* WHAT TO DO: Write down exactly the lines from the one below that has "Seat back components.: 72" to the end of the data, both ends included; the pictures should not appear in your copy.

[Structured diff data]
______________________________

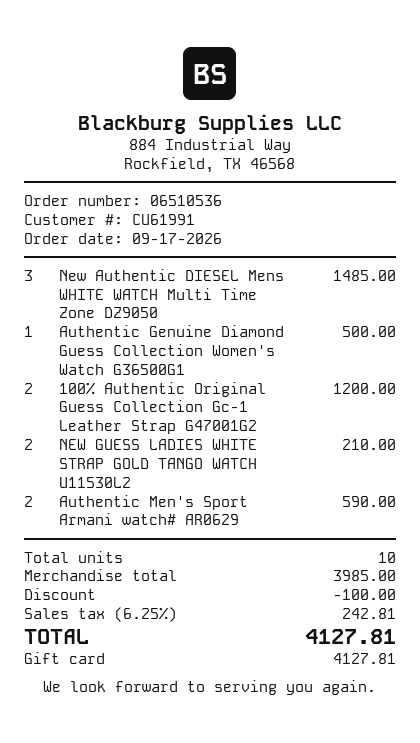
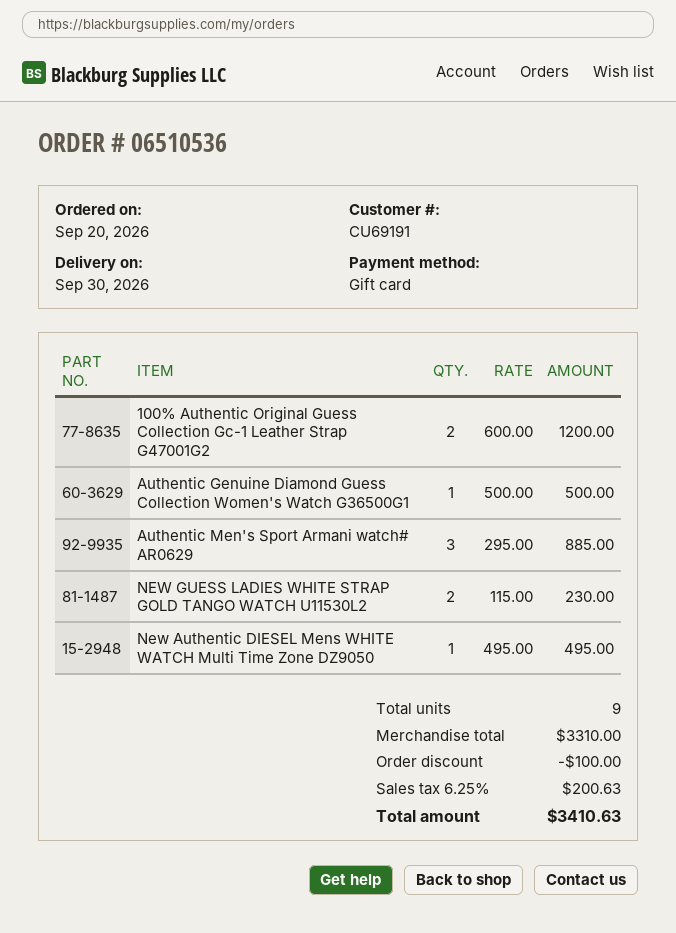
order date: 2026-09-17 -> 2026-09-20
customer number: CU61991 -> CU69191
New Authentic DIESEL Mens WHITE WATCH Multi Time Zone DZ9050: 3 for 1485.00 -> 1 for 495.00
NEW GUESS LADIES WHITE STRAP GOLD TANGO WATCH U11530L2: 2 for 210.00 -> 2 for 230.00
Authentic Men's Sport Armani watch# AR0629: 2 for 590.00 -> 3 for 885.00
total quantity: 10 -> 9
subtotal: 3985.00 -> 3310.00
tax: 6.25% = 242.81 -> 6.25% = 200.63
total: 4127.81 -> 3410.63

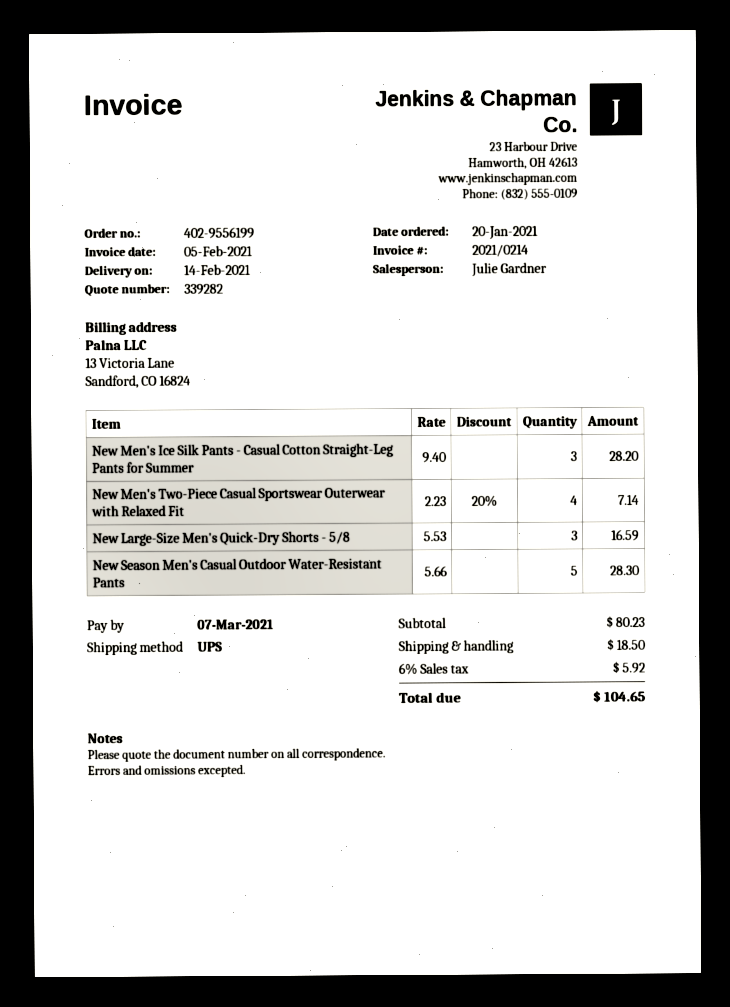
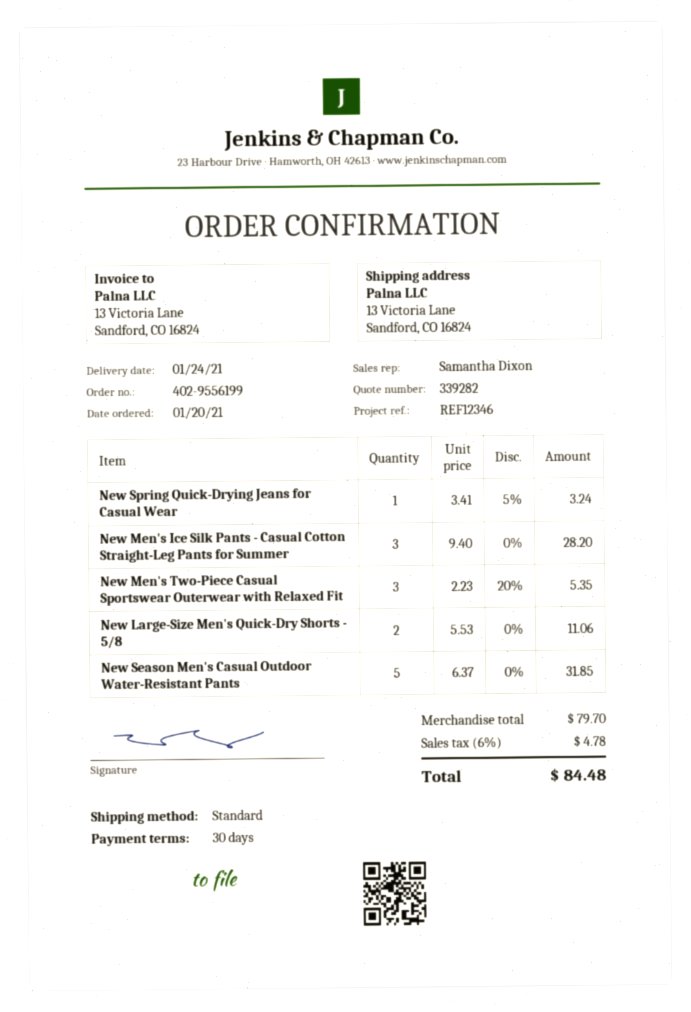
delivery date: 2021-02-14 -> 2021-01-24
sales rep: Julie Gardner -> Samantha Dixon
shipping method: UPS -> standard
New Men's Two-Piece Casual Sportswear Outerwear with Relaxed Fit: 4 x 2.23 - 20% = 7.14 -> 3 x 2.23 - 20% = 5.35
New Large-Size Men's Quick-Dry Shorts - 5/8: 3 x 5.53 = 16.59 -> 2 x 5.53 = 11.06
New Season Men's Casual Outdoor Water-Resistant Pants: 5 x 5.66 = 28.30 -> 5 x 6.37 = 31.85
New Spring Quick-Drying Jeans for Casual Wear: none -> 1 x 3.41 - 5% = 3.24
subtotal: 80.23 -> 79.70
shipping: 18.50 -> none
tax: 6% = 5.92 -> 6% = 4.78
total: 104.65 -> 84.48

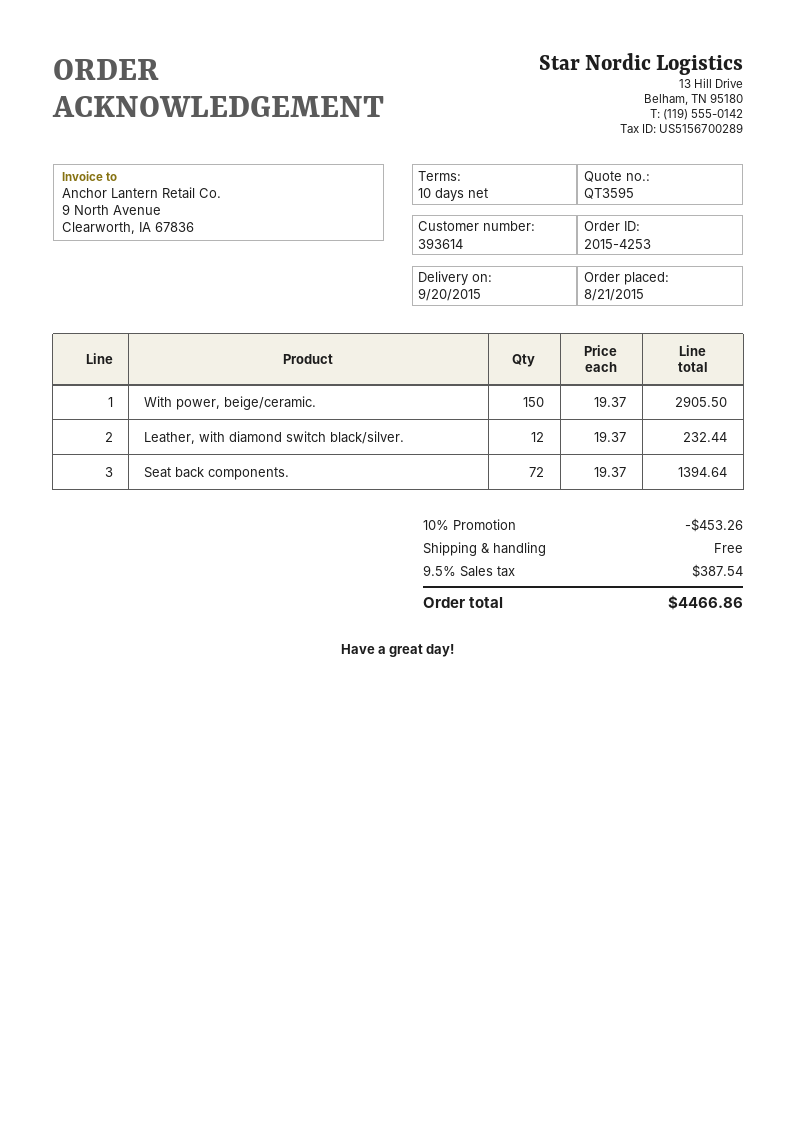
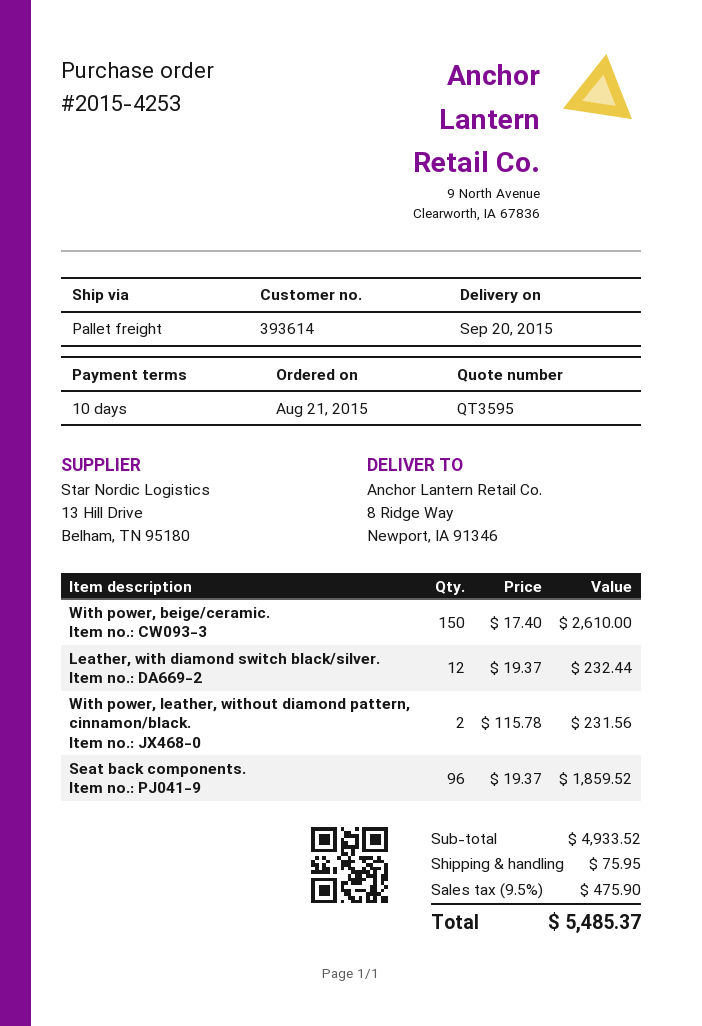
With power, beige/ceramic.: 150 x 19.37 = 2905.50 -> 150 x 17.40 = 2610.00
Seat back components.: 72 x 19.37 = 1394.64 -> 96 x 19.37 = 1859.52
With power, leather, without diamond pattern, cinnamon/black.: none -> 2 x 115.78 = 231.56
discount: 10% = 453.26 -> none
shipping: 0.00 -> 75.95
tax: 9.5% = 387.54 -> 9.5% = 475.90
total: 4466.86 -> 5485.37

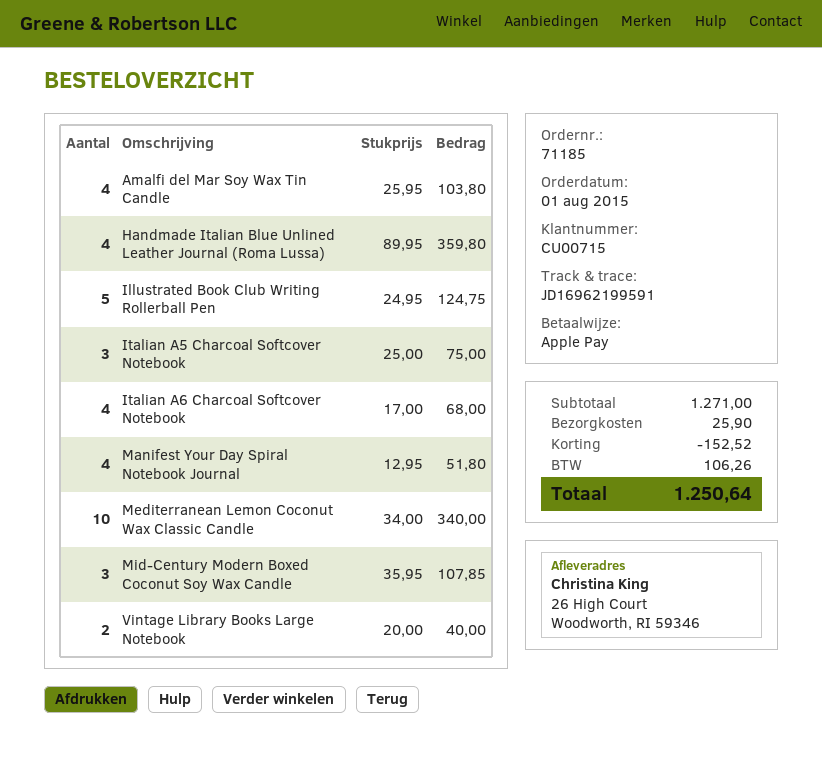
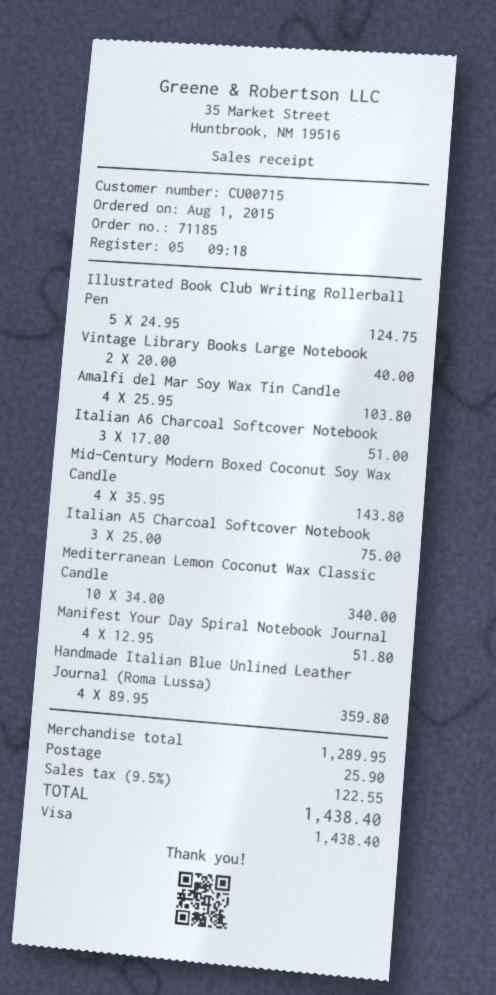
payment method: Apple Pay -> Visa
Italian A6 Charcoal Softcover Notebook: 4 x 17.00 = 68.00 -> 3 x 17.00 = 51.00
Mid-Century Modern Boxed Coconut Soy Wax Candle: 3 x 35.95 = 107.85 -> 4 x 35.95 = 143.80
subtotal: 1271.00 -> 1289.95
discount: 152.52 -> none
tax: 106.26 -> 122.55
total: 1250.64 -> 1438.40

______________________________

* RESPONSE:
Seat back components.: 72 x 19.37 = 1394.64 -> 96 x 19.37 = 1859.52
With power, leather, without diamond pattern, cinnamon/black.: none -> 2 x 115.78 = 231.56
discount: 10% = 453.26 -> none
shipping: 0.00 -> 75.95
tax: 9.5% = 387.54 -> 9.5% = 475.90
total: 4466.86 -> 5485.37

payment method: Apple Pay -> Visa
Italian A6 Charcoal Softcover Notebook: 4 x 17.00 = 68.00 -> 3 x 17.00 = 51.00
Mid-Century Modern Boxed Coconut Soy Wax Candle: 3 x 35.95 = 107.85 -> 4 x 35.95 = 143.80
subtotal: 1271.00 -> 1289.95
discount: 152.52 -> none
tax: 106.26 -> 122.55
total: 1250.64 -> 1438.40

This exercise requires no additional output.